Range to output from the entries below: the line containing "(531, 498) none -> [939,288,956,299] a." through the line containing "[185,184,269,199] Sources\ ->". Set it down exactly, ends included, nothing else.

(EXTRACTED INFORMATION):
————

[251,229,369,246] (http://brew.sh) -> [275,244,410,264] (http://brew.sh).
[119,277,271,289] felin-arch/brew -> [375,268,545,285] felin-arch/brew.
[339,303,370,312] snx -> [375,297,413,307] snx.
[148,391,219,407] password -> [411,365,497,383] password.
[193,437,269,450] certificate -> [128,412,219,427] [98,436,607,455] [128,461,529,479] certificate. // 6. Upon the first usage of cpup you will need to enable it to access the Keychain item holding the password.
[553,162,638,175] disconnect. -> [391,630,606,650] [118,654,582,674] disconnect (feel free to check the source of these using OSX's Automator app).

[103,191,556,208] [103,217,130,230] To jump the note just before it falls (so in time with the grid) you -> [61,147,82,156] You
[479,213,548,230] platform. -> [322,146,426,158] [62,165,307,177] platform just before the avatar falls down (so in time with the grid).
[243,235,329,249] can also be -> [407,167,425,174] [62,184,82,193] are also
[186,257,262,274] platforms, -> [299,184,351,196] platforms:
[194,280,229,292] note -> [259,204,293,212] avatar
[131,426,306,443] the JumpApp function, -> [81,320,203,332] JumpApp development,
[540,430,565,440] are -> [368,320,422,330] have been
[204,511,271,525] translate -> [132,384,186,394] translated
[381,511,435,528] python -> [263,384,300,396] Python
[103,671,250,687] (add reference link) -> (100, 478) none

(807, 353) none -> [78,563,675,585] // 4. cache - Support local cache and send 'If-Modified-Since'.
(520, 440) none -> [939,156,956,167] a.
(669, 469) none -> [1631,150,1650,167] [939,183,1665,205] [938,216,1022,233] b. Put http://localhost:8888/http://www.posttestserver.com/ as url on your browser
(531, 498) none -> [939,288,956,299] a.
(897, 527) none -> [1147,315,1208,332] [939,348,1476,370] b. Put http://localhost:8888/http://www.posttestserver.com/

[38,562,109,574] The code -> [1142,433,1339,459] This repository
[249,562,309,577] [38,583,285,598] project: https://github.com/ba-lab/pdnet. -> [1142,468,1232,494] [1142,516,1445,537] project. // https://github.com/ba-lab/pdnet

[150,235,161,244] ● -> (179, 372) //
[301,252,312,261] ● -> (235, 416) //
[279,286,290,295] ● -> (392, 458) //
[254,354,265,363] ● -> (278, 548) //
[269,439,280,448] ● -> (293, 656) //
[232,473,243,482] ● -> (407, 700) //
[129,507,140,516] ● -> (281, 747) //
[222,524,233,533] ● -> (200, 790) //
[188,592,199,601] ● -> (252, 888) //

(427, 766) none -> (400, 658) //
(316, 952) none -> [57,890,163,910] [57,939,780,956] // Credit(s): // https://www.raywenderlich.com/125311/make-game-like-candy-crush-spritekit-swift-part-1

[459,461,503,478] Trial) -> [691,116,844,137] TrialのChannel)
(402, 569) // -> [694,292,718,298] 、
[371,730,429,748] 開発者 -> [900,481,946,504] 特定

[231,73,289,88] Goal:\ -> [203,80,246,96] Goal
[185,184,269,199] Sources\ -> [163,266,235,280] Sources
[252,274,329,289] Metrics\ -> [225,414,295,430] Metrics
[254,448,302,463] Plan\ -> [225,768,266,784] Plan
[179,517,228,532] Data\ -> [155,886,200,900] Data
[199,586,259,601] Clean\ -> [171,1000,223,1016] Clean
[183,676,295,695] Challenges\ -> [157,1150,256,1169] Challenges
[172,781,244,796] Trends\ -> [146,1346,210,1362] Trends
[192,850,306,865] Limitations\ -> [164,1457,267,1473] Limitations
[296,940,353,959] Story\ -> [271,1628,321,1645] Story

————

(EXERCISE OUTPUT):
(531, 498) none -> [939,288,956,299] a.
(897, 527) none -> [1147,315,1208,332] [939,348,1476,370] b. Put http://localhost:8888/http://www.posttestserver.com/

[38,562,109,574] The code -> [1142,433,1339,459] This repository
[249,562,309,577] [38,583,285,598] project: https://github.com/ba-lab/pdnet. -> [1142,468,1232,494] [1142,516,1445,537] project. // https://github.com/ba-lab/pdnet

[150,235,161,244] ● -> (179, 372) //
[301,252,312,261] ● -> (235, 416) //
[279,286,290,295] ● -> (392, 458) //
[254,354,265,363] ● -> (278, 548) //
[269,439,280,448] ● -> (293, 656) //
[232,473,243,482] ● -> (407, 700) //
[129,507,140,516] ● -> (281, 747) //
[222,524,233,533] ● -> (200, 790) //
[188,592,199,601] ● -> (252, 888) //

(427, 766) none -> (400, 658) //
(316, 952) none -> [57,890,163,910] [57,939,780,956] // Credit(s): // https://www.raywenderlich.com/125311/make-game-like-candy-crush-spritekit-swift-part-1

[459,461,503,478] Trial) -> [691,116,844,137] TrialのChannel)
(402, 569) // -> [694,292,718,298] 、
[371,730,429,748] 開発者 -> [900,481,946,504] 特定

[231,73,289,88] Goal:\ -> [203,80,246,96] Goal
[185,184,269,199] Sources\ -> [163,266,235,280] Sources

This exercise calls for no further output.